The table element
Tables in C-Phrase correspond exactly to the SQL notion of tables and include columns, primary keys, foreign keys, etc. Still, we encourage administrators to consider tables as representing either entities or many-to-many relationships in some ER model of the database domain (foreign keys represent many-to-one and one-to-many relationships).
A simple example entity table element from geo.cphrase
is:
<table id="Lake" lex="lake,lakes,sjö,sjöar"> <column id="name" type="text"/> <column id="area" type="int"/> <primary_key key="name"/> </table>
A many-to-many relationship between Lake
and State
is represented in the table:
<table id="Lakeinstate" silent="true" lex="lake-state membership record,lake-state membership records,accesses,within,has within,is within"> <column id="state" type="text" properties="none"/> <column id="lake" type="text" properties="none"/> <foreign_key from="state" to="State"/> <foreign_key from="lake" to="Lake"/> </table>
Finally, to complete the example, the many-to-one relationship between mountains and states is represented directly on the
Mountain
table element as a foreign key:
<table id="Mountain" lex="mountain,mountains,mount,peak,summit"> <column id="state" type="text" lex="state,states,located,where" properties="none"/> <column id="name" type="text"/> <column id="height" type="int" lex="height,heights,how tall" units="meters"> <max lex="highest,tallest"/> <min lex="shortest"/> </column> <primary_key key="name"/> <foreign_key from="state" to="State" lex="in,that have,of"/> </table>
We find that distinguishing tables as entities (nouns) or relationships (verbs) fits very well with NLIs. Still these are only recommended design principles and are not enforced in any way within C-Phrase.
Returning to the more abstract notion of a table, table
elements have the following DTD-based definition:
<!ELEMENT table (column|primary_key|unique|primary_value|foreign_key|virtual_column)*> <!ATTLIST table id CDATA #REQUIRED lex CDATA #IMPLIED writes CDATA #IMPLIED select CDATA #IMPLIED silent CDATA #IMPLIED explore CDATA #IMPLIED alive CDATA #IMPLIED description CDATA #IMPLIED>
id is the exact identifier of the table in the underlying database (e.g. "Lake").

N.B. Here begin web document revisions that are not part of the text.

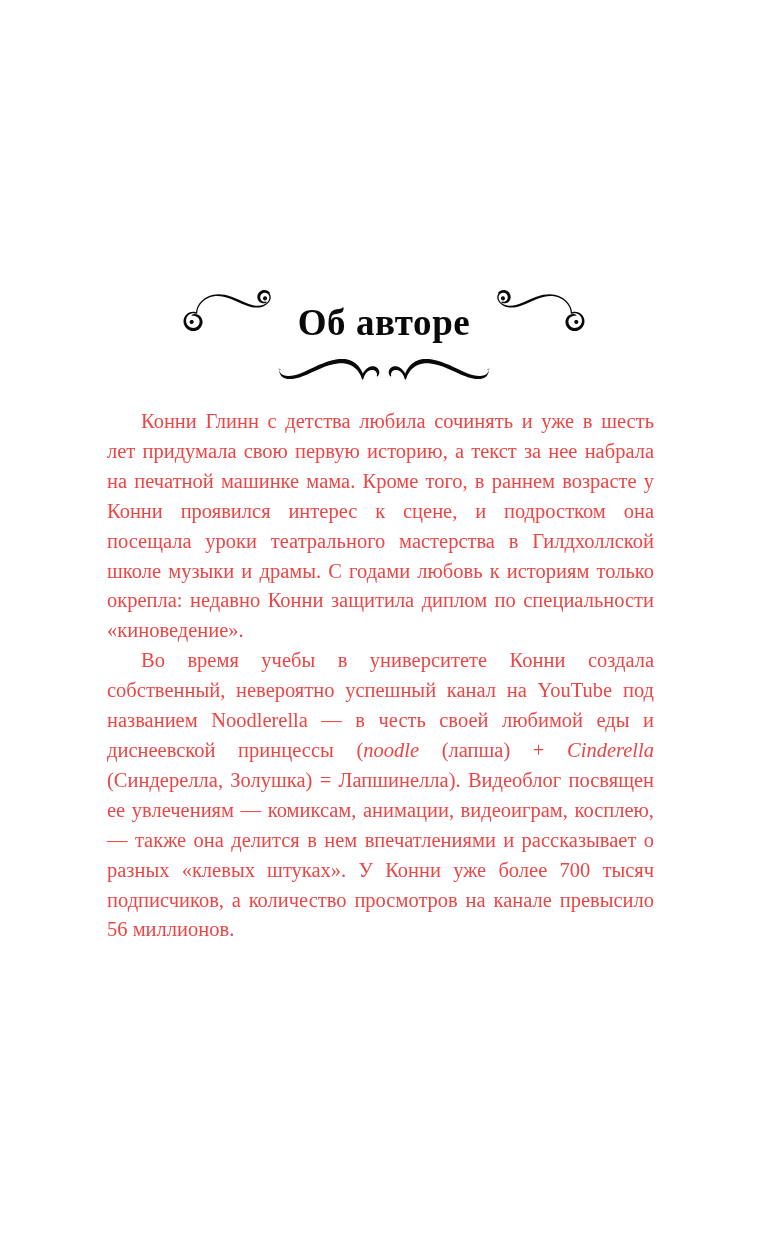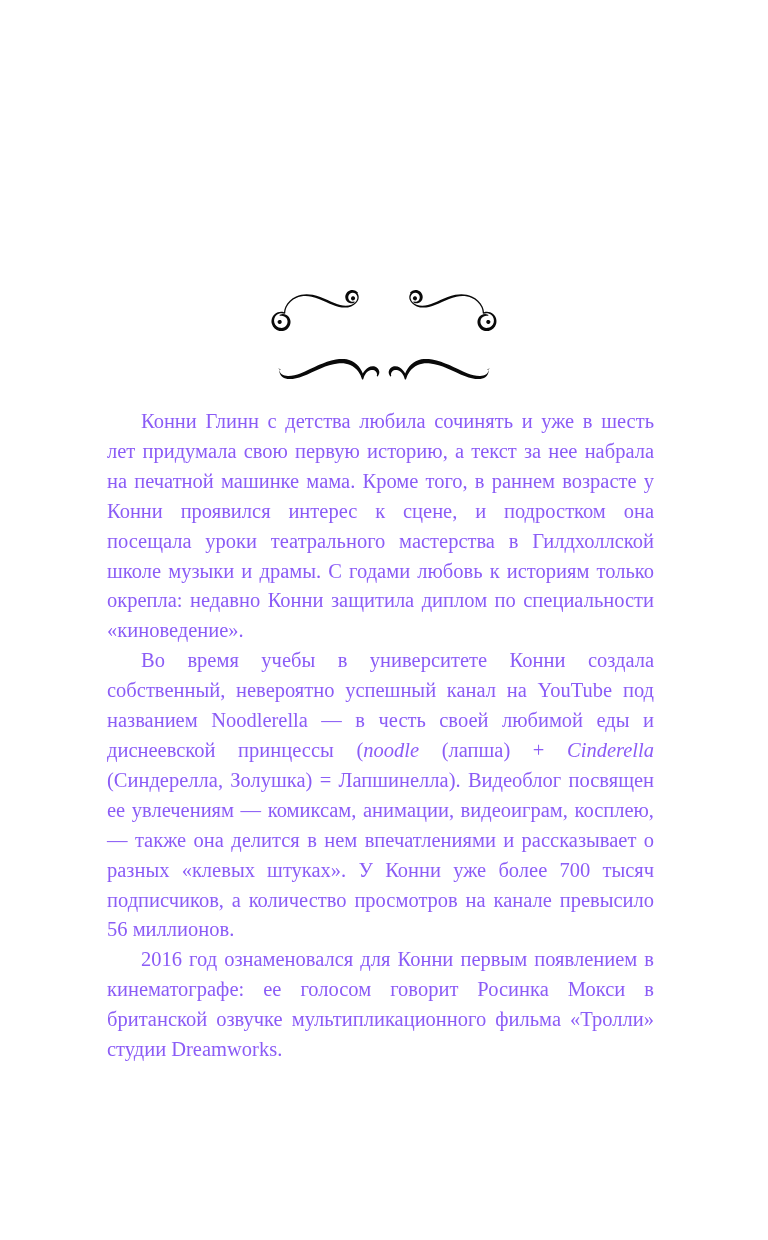--- a/index.html
+++ b/index.html
@@ -127,6 +127,7 @@
         <path fill="#0a0a0a" d="M10.6 31.1c-1.0-0.5-2.3-0.1-2.8 0.9-0.5 1.0-0.1 2.2 0.9 2.8 1.0 0.5 2.2 0.1 2.8-0.9 0.5-1.0 0.1-2.3-0.9-2.8z"></path>
       </svg>
 
+      <h1 class="page-title">Об авторе</h1>
 
       <svg class="flourish right" viewBox="0 0 92 52" aria-hidden="true">
         <path fill="#0a0a0a" d="M88.2 4.0c-1.9-2.6-5.3-3.6-8.3-2.6-2.9 1.0-4.8 3.9-4.6 7.0 0.2 2.6 1.9 4.9 4.3 5.7 1.6 0.5 3.4 0.3 4.8-0.6 0.5-0.3 0.1-1.1-0.5-0.9-1.9 0.6-4.0-0.2-5.0-1.9-1.1-1.8-0.8-4.2 0.7-5.7 1.6-1.6 4.2-1.7 6.0-0.3 1.6 1.3 2.2 3.5 1.6 5.4-0.8 2.7-3.1 4.7-5.7 5.7-3.6 1.4-7.6 1.2-11.3 0.3-4.4-1.0-8.5-3.1-12.6-5.0-4.8-2.2-9.7-4.3-14.9-5.3-5.6-1.1-11.5-0.8-16.7 1.6-4.6 2.1-8.5 5.7-10.6 10.3-0.8 1.7-1.3 3.6-1.4 5.5-3.1-0.9-6.6-0.3-9.1 1.8-2.9 2.4-4.1 6.5-3.0 10.1 1.0 3.4 3.9 6.1 7.4 6.8 3.0 0.6 6.3-0.3 8.5-2.5 2.0-1.9 3.0-4.7 2.7-7.4-0.3-2.5-1.8-4.8-4.0-6.0-2.0-1.1-4.5-1.2-6.6-0.3-0.6 0.2-0.3 1.2 0.3 1.1 2.3-0.5 4.8 0.4 6.2 2.3 1.5 2.0 1.6 4.8 0.2 6.9-1.4 2.2-4.1 3.3-6.6 2.8-2.7-0.5-5.0-2.6-5.7-5.3-0.7-2.7 0.2-5.7 2.3-7.5 2.1-1.8 5.1-2.2 7.7-1.2 0.5 0.2 1.0-0.2 1.0-0.7 0.0-2.1 0.5-4.2 1.4-6.1 1.9-4.1 5.5-7.3 9.6-9.1 4.8-2.1 10.2-2.3 15.3-1.2 5.0 1.0 9.7 3.1 14.4 5.2 4.2 1.9 8.5 4.0 13.0 5.0 4.0 0.9 8.3 1.0 12.2-0.5 3.0-1.1 5.8-3.3 7.0-6.3 0.9-2.2 0.7-4.8-0.8-6.8z"></path>

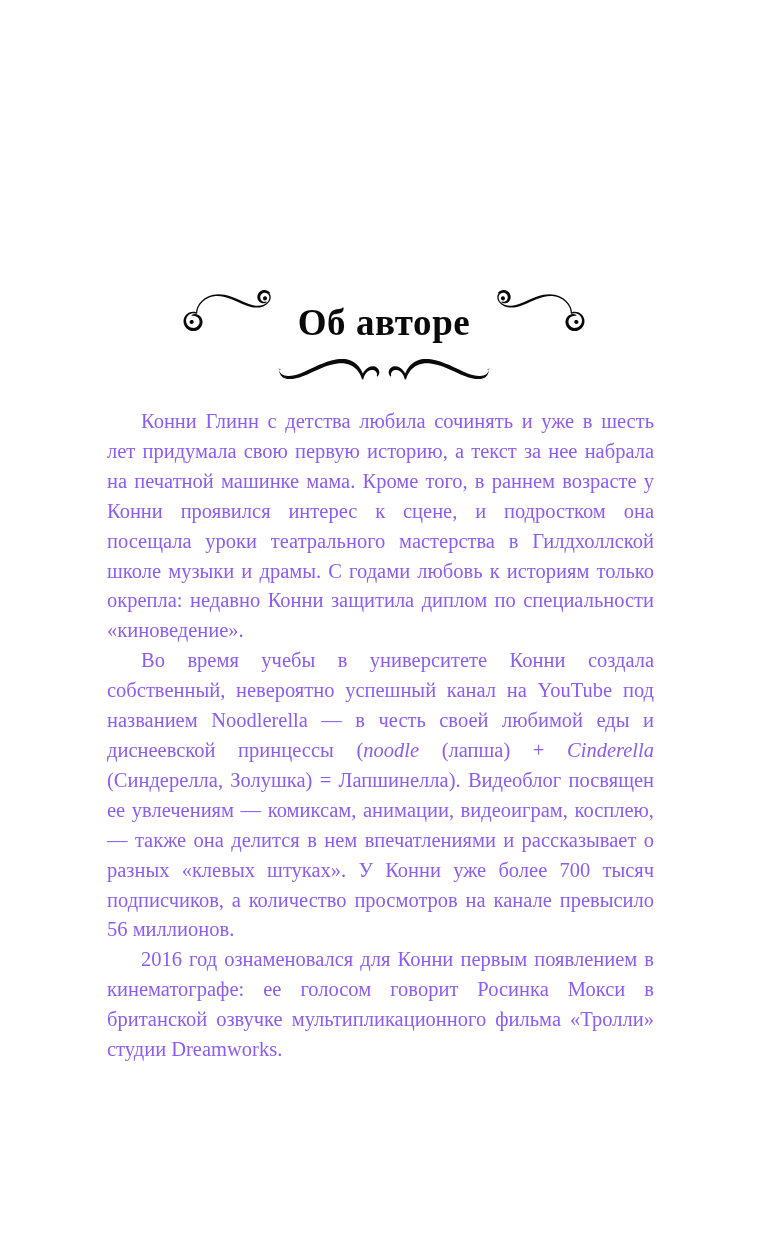--- a/index.html
+++ b/index.html
@@ -92,7 +92,7 @@
     line-height: 29.9px;
     text-align: justify;
     text-indent: 34px;
-    color: #8b5cf6;
+    color: #ef4444;
     -webkit-font-feature-settings: "liga" 1;
     font-feature-settings: "liga" 1;
     hyphens: none;

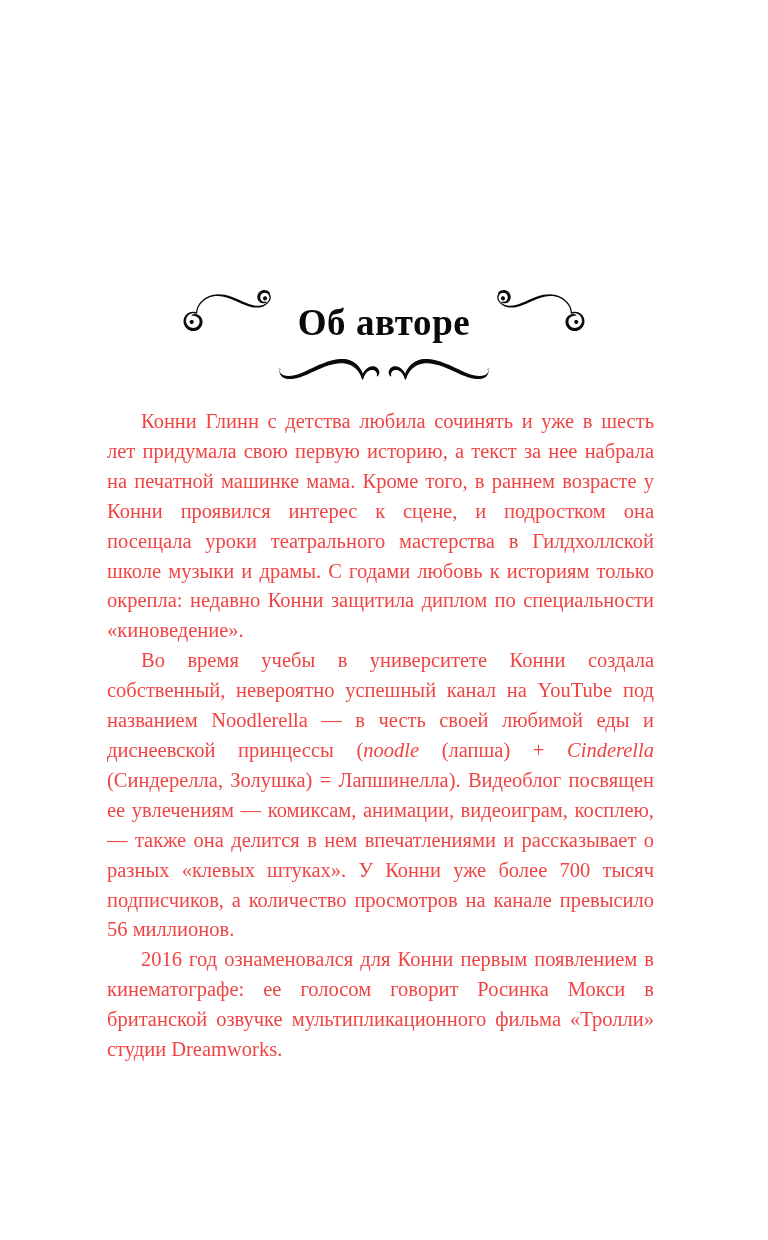--- a/index.html
+++ b/index.html
@@ -152,7 +152,6 @@
 
     <p><span>Во время учебы в университете Конни создала собственный, невероятно успешный канал на YouTube под названием Noodlerella — в честь своей любимой еды и диснеевской принцессы (</span><i>noodle</i><span> (лапша) + </span><i>Cinderella</i><span> (Синдерелла, Золушка) = Лапшинелла). Видеоблог посвящен ее увлечениям — комиксам, анимации, видеоиграм, косплею, — также она делится в нем впечатлениями и рассказывает о разных «клевых штуках». У Конни уже более 700 тысяч подписчиков, а количество просмотров на канале превысило 56 миллионов.</span></p>
 
-    <p>2016 год ознаменовался для Конни первым появлением в кинематографе: ее голосом говорит Росинка Мокси в британской озвучке мультипликационного фильма «Тролли» студии Dreamworks.</p>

lex gives a comma separated string that associates a sequence of
phrases with the given table. C-Phrase follows the convention that the first phrase of this list (e.g.
"product") is the preferred singular form while the second phrase (e.g. "products") is the
preferred plural form. If the table can be crossed and thus represent a relationship, the third phrase is
what is used in the forward traversal of the relationship while the fourth form is used in the
inverse direction. In Lakeinstate
above, the first form is "lake-state membership record",
the second is "lake-state membership records", the third is the
crossing from state to lake and is "accesses" (e.g. "Michigan accesses Lake Superior") and the fourth
phrase for lake to state is "within" (e.g. "Lakes within Michigan").
C-Phrase uses these phrases when generating paraphrases of queries.
writes takes the value of either "full", "insert", or (as default) "none".
The value "full" means that unrestricted natural language updates are allowed to the underlying table. The value
"insert" means that only single tuple inserts are allowed over the underlying table. The value "none", which is
default, means that updates via natural language are disallowed. In the example above
updates are thus not allowed over the Northwind products
table. Also, if the user specified
in the database connection is granted only read-only privileges over the underlying table, then updates will not
be accepted regardless of how writes
within C-Phrase is assigned.
select determines whether the table can be selected (in the SQL sense)
via natural language. Defaulting to "true", the value "false"
signals that
select is disabled. Most often select is false if you want to only allow a relation to be used as a relationship.
Still, it is fairly rare that you will need to turn select off.
silent determines whether the table can be used in a query without being explicitly mentioned.
This is normally something that attaches to a many-to-many relationship table. For the geo example, the
LakeInState
table has silent turned on. This then lets users type in questions like "Lake california".
Because it is marked as silent C-Phrase can include the table automatically during interpretation and infer that the
question is "lakes within the State named California". This is an example of ellipsis in natural language.
Currently, this is limited in C-Phrase to only one silent many-to-many relationship between any given pair of tables.
explore determines whether the table will appear in the explorer of the NLI Portal. This defaults to true, but for certain support tables, you may want to switch it to false.
Sub-elements
The sub-elements of tables consist of the familiar notions of columns, primary keys, uniques and foreign keys. Tables also represent the NLI-based notion of a primary values. Finally tables may also have virtual columns. These are treated almost exactly as regular columns, although the are obtained by applying substitutions of an SQL expression to derive the value of the attribute.